| PROBLEM TO SOLVE |
Each line of the data below that carries the word "absolute" needs to be copied.

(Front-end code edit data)
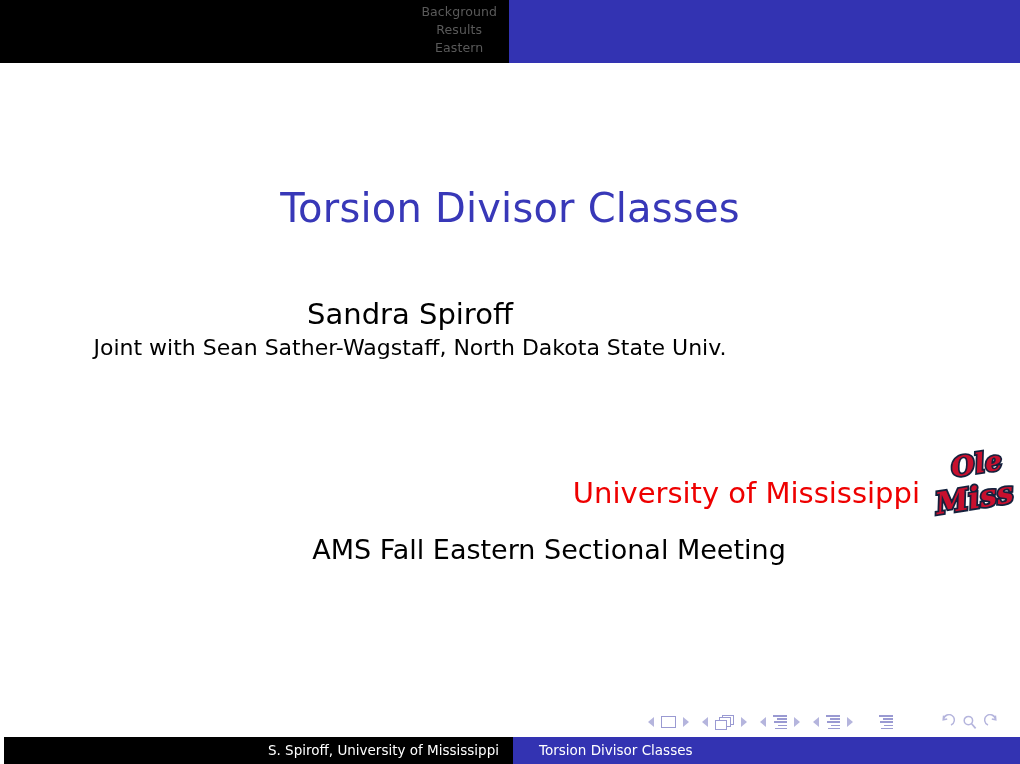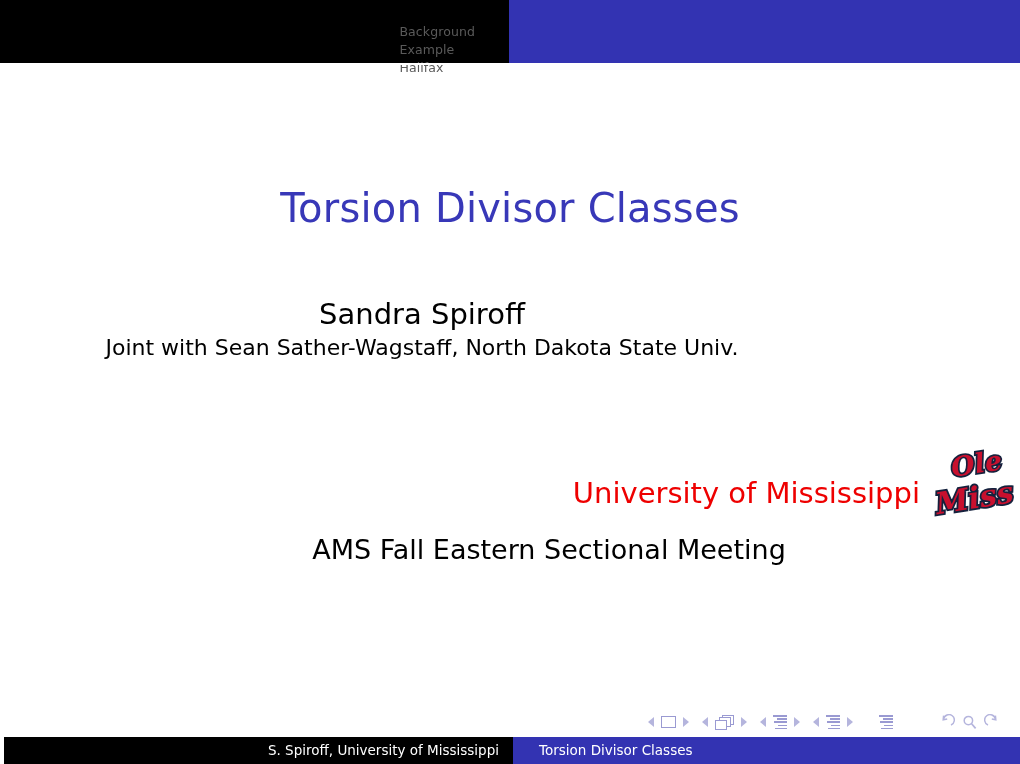--- a/index.html
+++ b/index.html
@@ -37,11 +37,10 @@
   }
   .nav-sections {
     position: absolute;
-    right: 34px;
+    right: 12px;
     top: 3px;
-    text-align: left;
+    text-align: center;
     line-height: 1.45;
-    margin-top: 20px;
   }
   .nav-section-item {
     display: block;

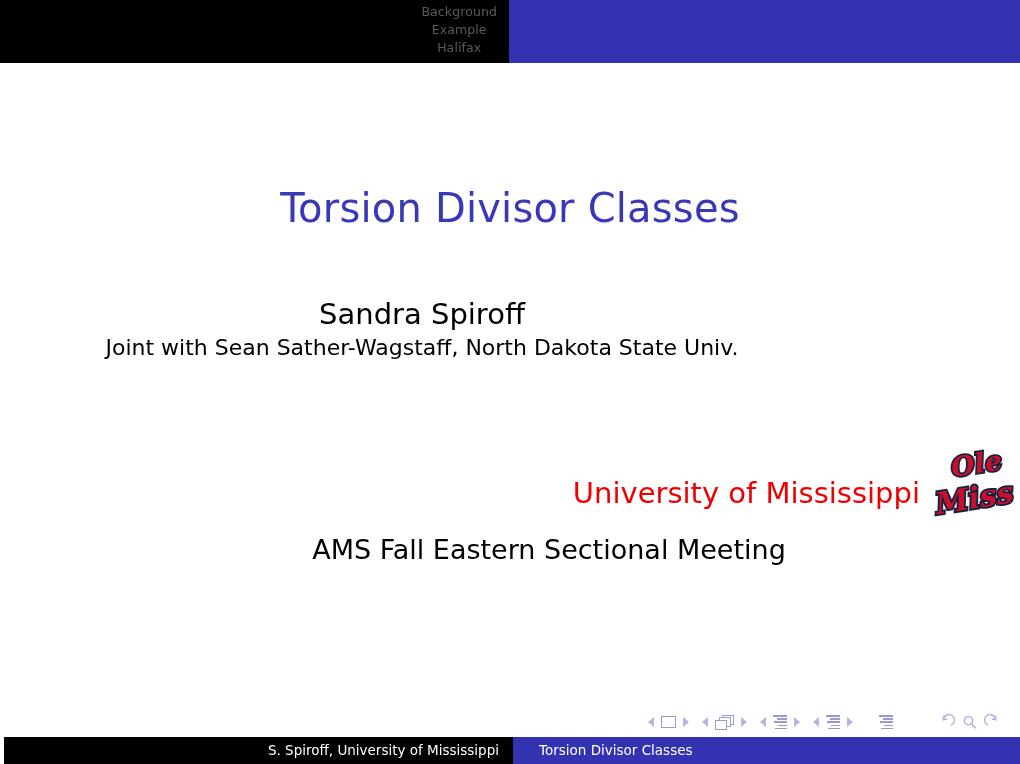--- a/index.html
+++ b/index.html
@@ -270,7 +270,7 @@
   <div class="headline-left">
     <div class="nav-sections">
       <span class="nav-section-item">Background</span>
-      <span class="nav-section-item">Example</span>
+      <span class="nav-section-item">Results</span>
       <span class="nav-section-item">Halifax</span>
     </div>
   </div>

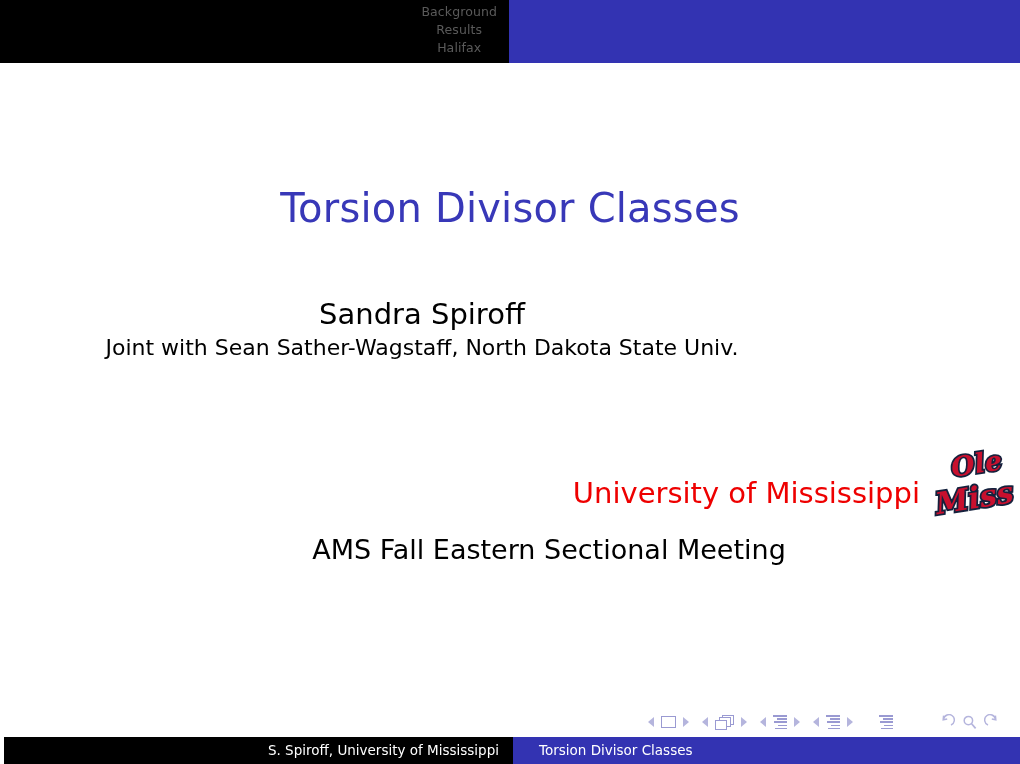--- a/index.html
+++ b/index.html
@@ -271,7 +271,7 @@
     <div class="nav-sections">
       <span class="nav-section-item">Background</span>
       <span class="nav-section-item">Results</span>
-      <span class="nav-section-item">Halifax</span>
+      <span class="nav-section-item">Eastern</span>
     </div>
   </div>
   <div class="headline-right"></div>

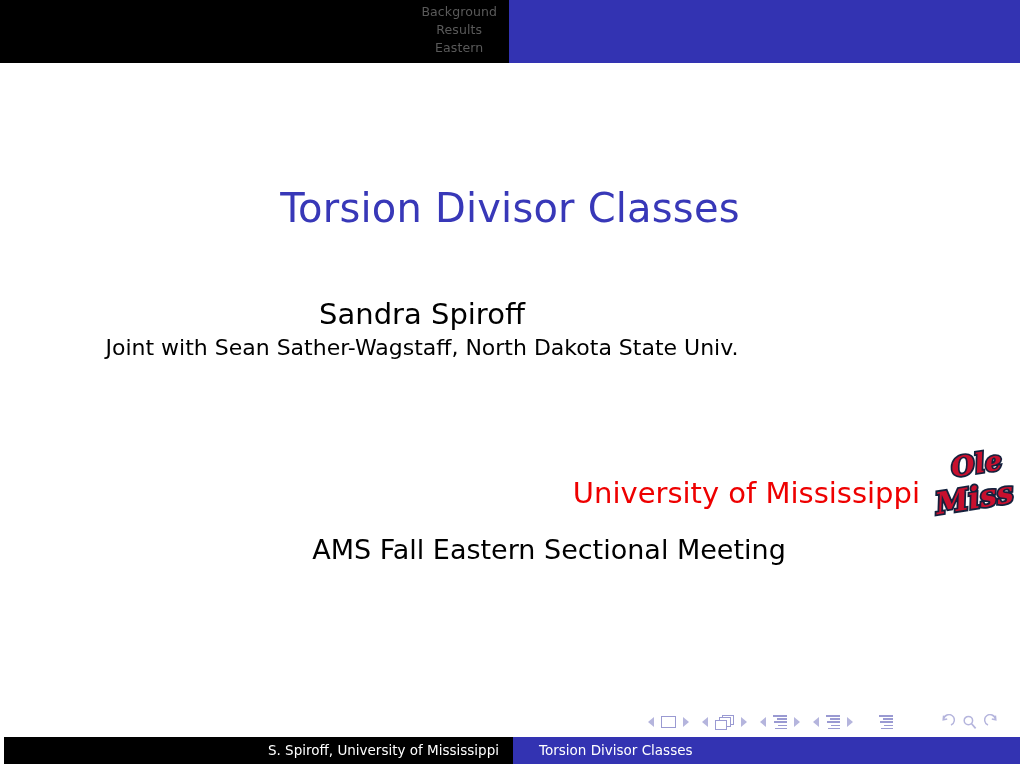--- a/index.html
+++ b/index.html
@@ -86,7 +86,6 @@
     width: 820px;
     text-align: center;
     color: #000000;
-    margin-left: 12px;
   }
   .author-name {
     font-size: 29px;

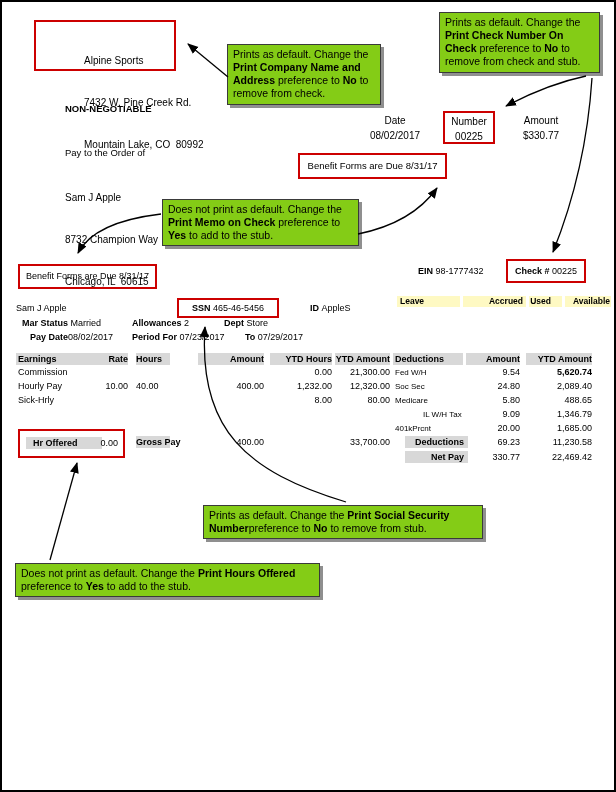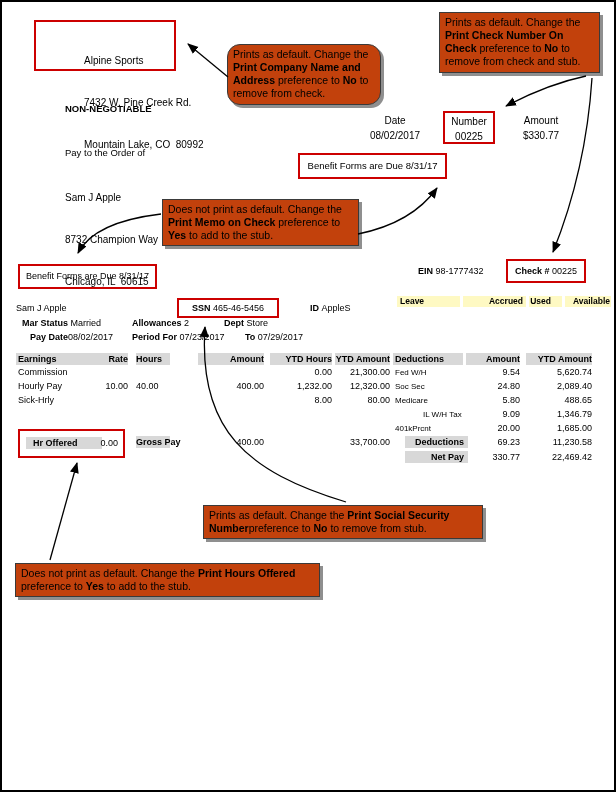--- a/index.html
+++ b/index.html
@@ -7,7 +7,7 @@
         background:#fff;font-family:"Liberation Sans",sans-serif;color:#000;overflow:hidden;}
   .abs{position:absolute;}
   .redbox{position:absolute;border:2px solid #cc0000;box-sizing:border-box;background:transparent;}
-  .callout{position:absolute;background:#c2410c;border:1px solid #3a3a3a;box-shadow:3px 3px 0 #8f8f8f;
+  .callout{position:absolute;background:#84cc16;border:1px solid #3a3a3a;box-shadow:3px 3px 0 #8f8f8f;
            font-size:10.5px;line-height:1.25;padding:3px 5px;box-sizing:border-box;}
   .callout b{font-weight:700;}
   .t9{font-size:9px;}

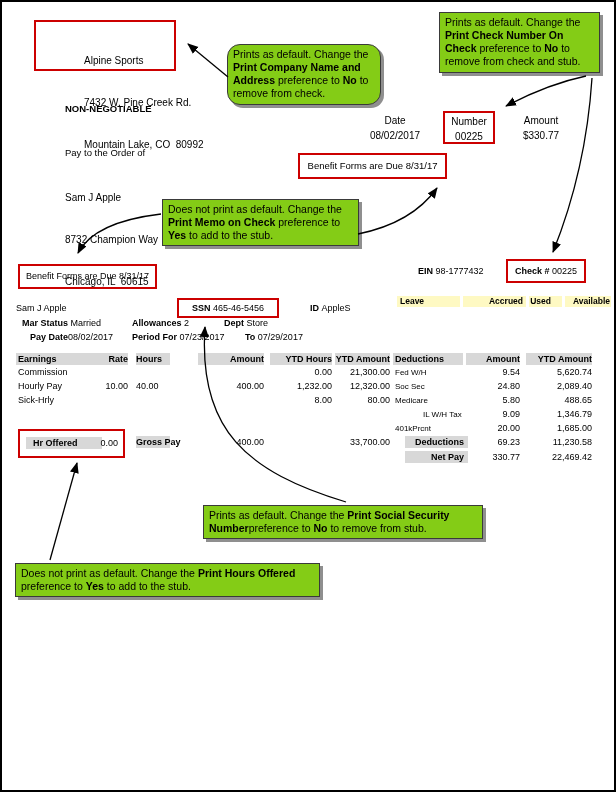--- a/index.html
+++ b/index.html
@@ -42,7 +42,7 @@
     </div>
   </div>
 
-  <div class="callout" style="left:225px;top:42px;width:154px;border-radius:13px;">
+  <div class="callout" style="left:225px;top:42px;width:154px;">
     <span>Prints as default. Change the </span><b>Print Company Name and Address</b><span> preference to </span><b>No</b><span> to remove from check.</span>
   </div>
 

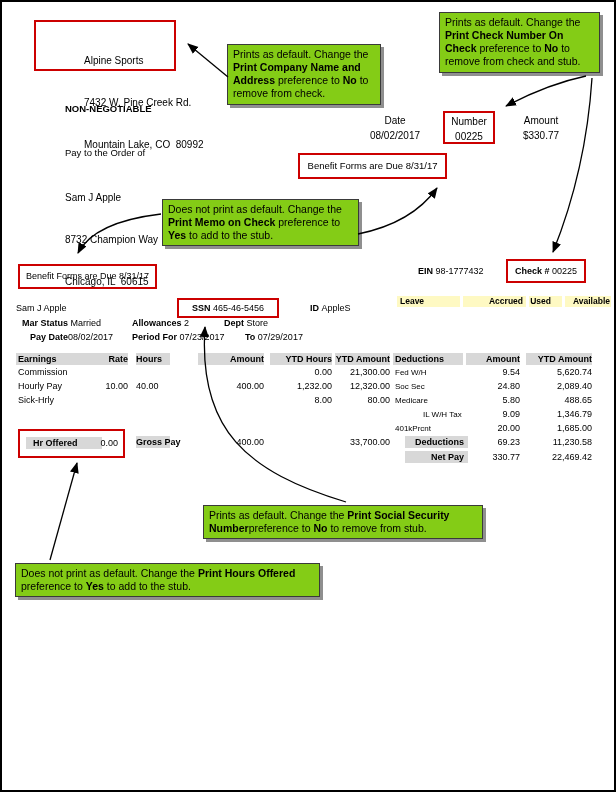--- a/index.html
+++ b/index.html
@@ -162,7 +162,7 @@
 
   <span class="cell small c-ded" style="top:365px;">Fed W/H</span>
   <span class="cell c-damt" style="top:364px;">9.54</span>
-  <span class="cell c-dytd" style="top:364px;">5,620.74</span>
+  <span class="cell c-dytd" style="top:364px;font-weight:bold;">5,620.74</span>
 
   <span class="cell small c-ded" style="top:379px;">Soc Sec</span>
   <span class="cell c-damt" style="top:378px;">24.80</span>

| EXPECTED ANSWER |
     position: absolute;
   .abs{position:absolute;}
   .redbox{position:absolute;border:2px solid #cc0000;box-sizing:border-box;background:transparent;}
-  .callout{position:absolute;background:#c2410c;border:1px solid #3a3a3a;box-shadow:3px 3px 0 #8f8f8f;
+  .callout{position:absolute;background:#84cc16;border:1px solid #3a3a3a;box-shadow:3px 3px 0 #8f8f8f;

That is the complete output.